А у нее по бледным губам улыбка расползается, и в глазах слезы дрожат, и она за шею меня обнимает, осыпая мое лицо короткими поцелуями, а потом так внимательно в глаза смотрит, обхватывая мое лицо ладонями:

— Ничего, Капралов, ничего особенного. Слабость. При беременности такое случается.

Сильнее к себе прижимаю, до хруста, и в груди все разрывается от дикого желания громко заорать, но я будто онемел и в глаза ей смотрю.

— А ты вообще-то встал с коляски и стоишь без костылей. И еще — я никуда не уйду, Артем.

— Ты думала, я тебя отпущу? — очень хрипло, едва узнавая свой голос.

— Только попробуй.

Тогда я впервые просил у нее прощения. Целовал всю от кончиков пальцев до кончиков волос и умолял меня простить. Мне это было нужно услышать. Что она прощает. Обязательно, очень нужно, чтобы простить себя самому. Вот эти слова, от которых сердце бешено колотится о ребра и кажется, что рождаешься заново.

"Я давно тебя простила, Артем. Это ты… ты себя прости и отпусти нас. Не держи нас во вчера. Я "завтра" хочу. С тобой. Понимаешь? Завтра, послезавтра и навсегда. "Никогда" у нас уже было… я "навсегда" хочу. Обещаешь мне "навсегда"?

— Обещаю. Только навсегда и никак иначе".

С того дня я понемногу начал ходить. Артур вытаскивал меня на улицу, и мы играли с ним в футбол. Правда, играл он один. Я стоял на воротах и часто пропускал мяч, за что мне приходилось везти его в Макдональдс. Хитрый малый мало того, что выигрывал у меня, так еще и получал то, что хочет. Впрочем, кого-то мне это напоминало. Кто-то тоже не любил проигрывать никогда и ни за что.
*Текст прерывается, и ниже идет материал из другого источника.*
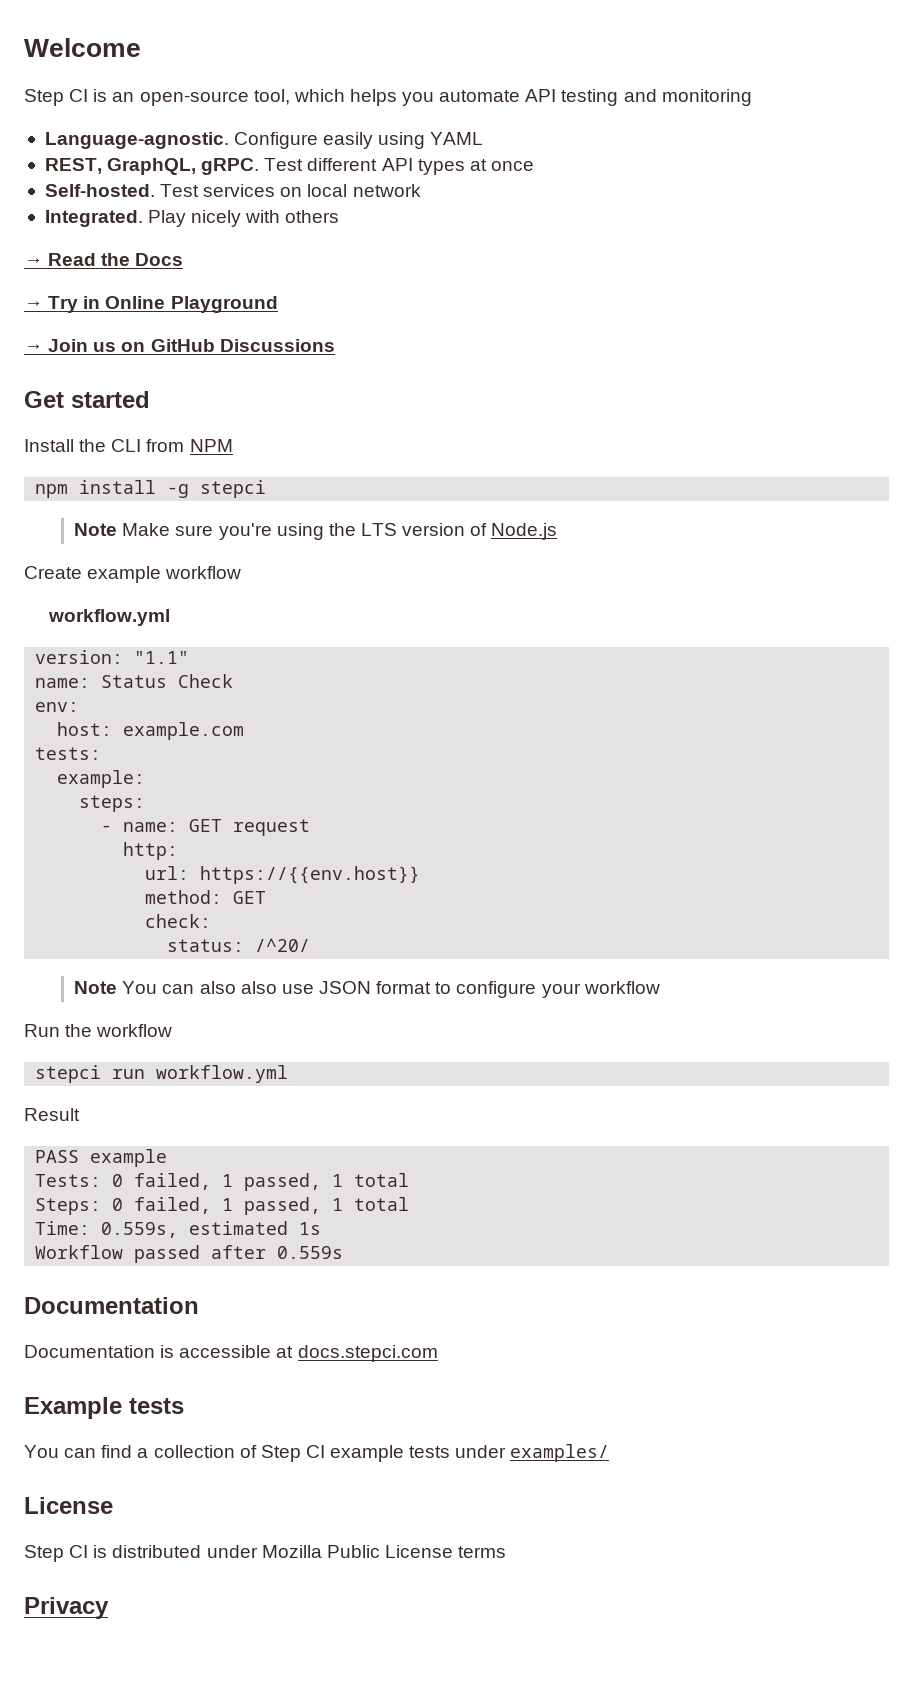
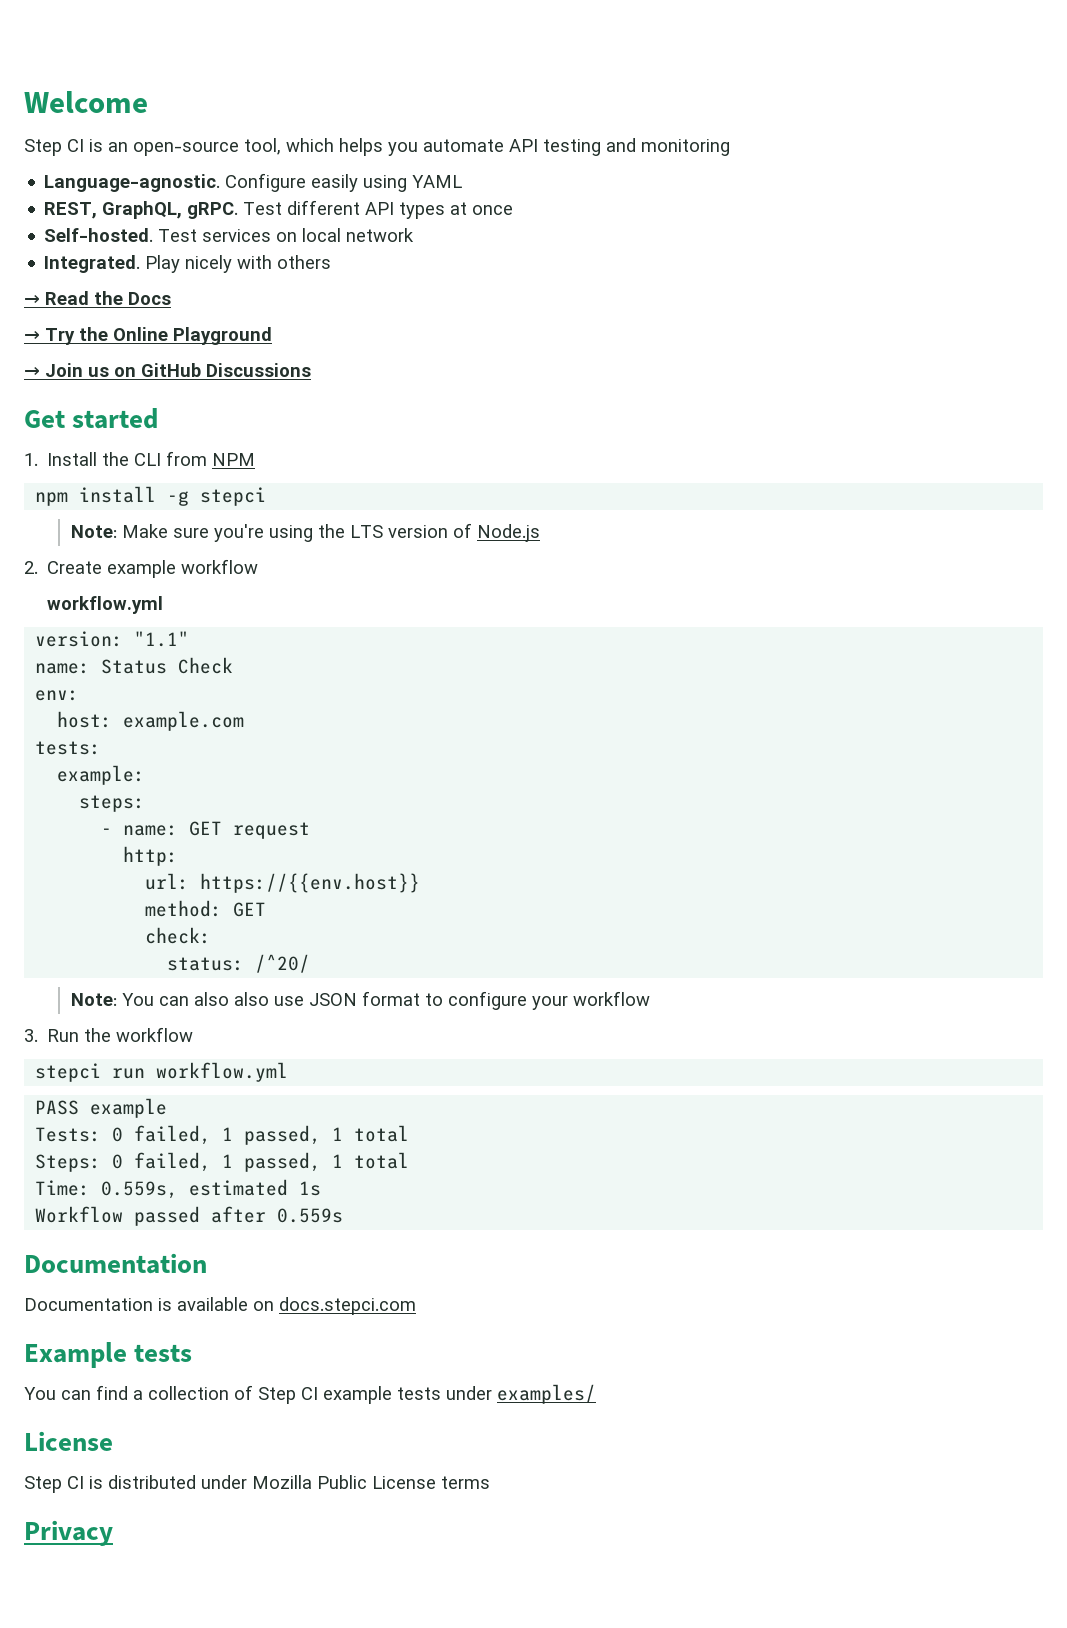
- → Try in Online Playground
+ → Try the Online Playground
- Install the CLI from NPM
+ 1. Install the CLI from NPM
- Note Make sure you're using the LTS version of Node.js
+ Note: Make sure you're using the LTS version of Node.js
- Create example workflow
+ 2. Create example workflow
- Note You can also also use JSON format to configure your workflow
+ Note: You can also also use JSON format to configure your workflow
- Run the workflow
+ 3. Run the workflow
- Result
- Documentation is accessible at docs.stepci.com
+ Documentation is available on docs.stepci.com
Мать Нари переехала к нам, когда ее дочь была уже на седьмом месяце. Пожалуй, для нас для всех этот момент стал самым сложным. Но мы с Мышкой упорно старались преодолеть все препятствия. Через какое-то время я начал разговаривать с тещей, а точнее, она со мной. Это походило на мое выздоровление. Так же медленно, неуверенно с одним шагом вперед и тремя назад, но все же у нас получалось. Нас очень сильно сближал Артур и сама Нари.

Мы с Мышкой о прошлом старались не говорить и не думать. Мы похоронили его вместе с нашими мертвецами и носили им цветы. Мы больше не разделяли эту боль на две части. Она стала общей. Нашей болью. Каждый знал свою вину и ту цену, которую мы все заплатили за нее. За ненависть иногда платят жизнью, не своей… а жизнью близких и любимых людей.

В начале лета Нари родила мне второго сына… Мы назвали его Антоном. Моя Мышка так захотела.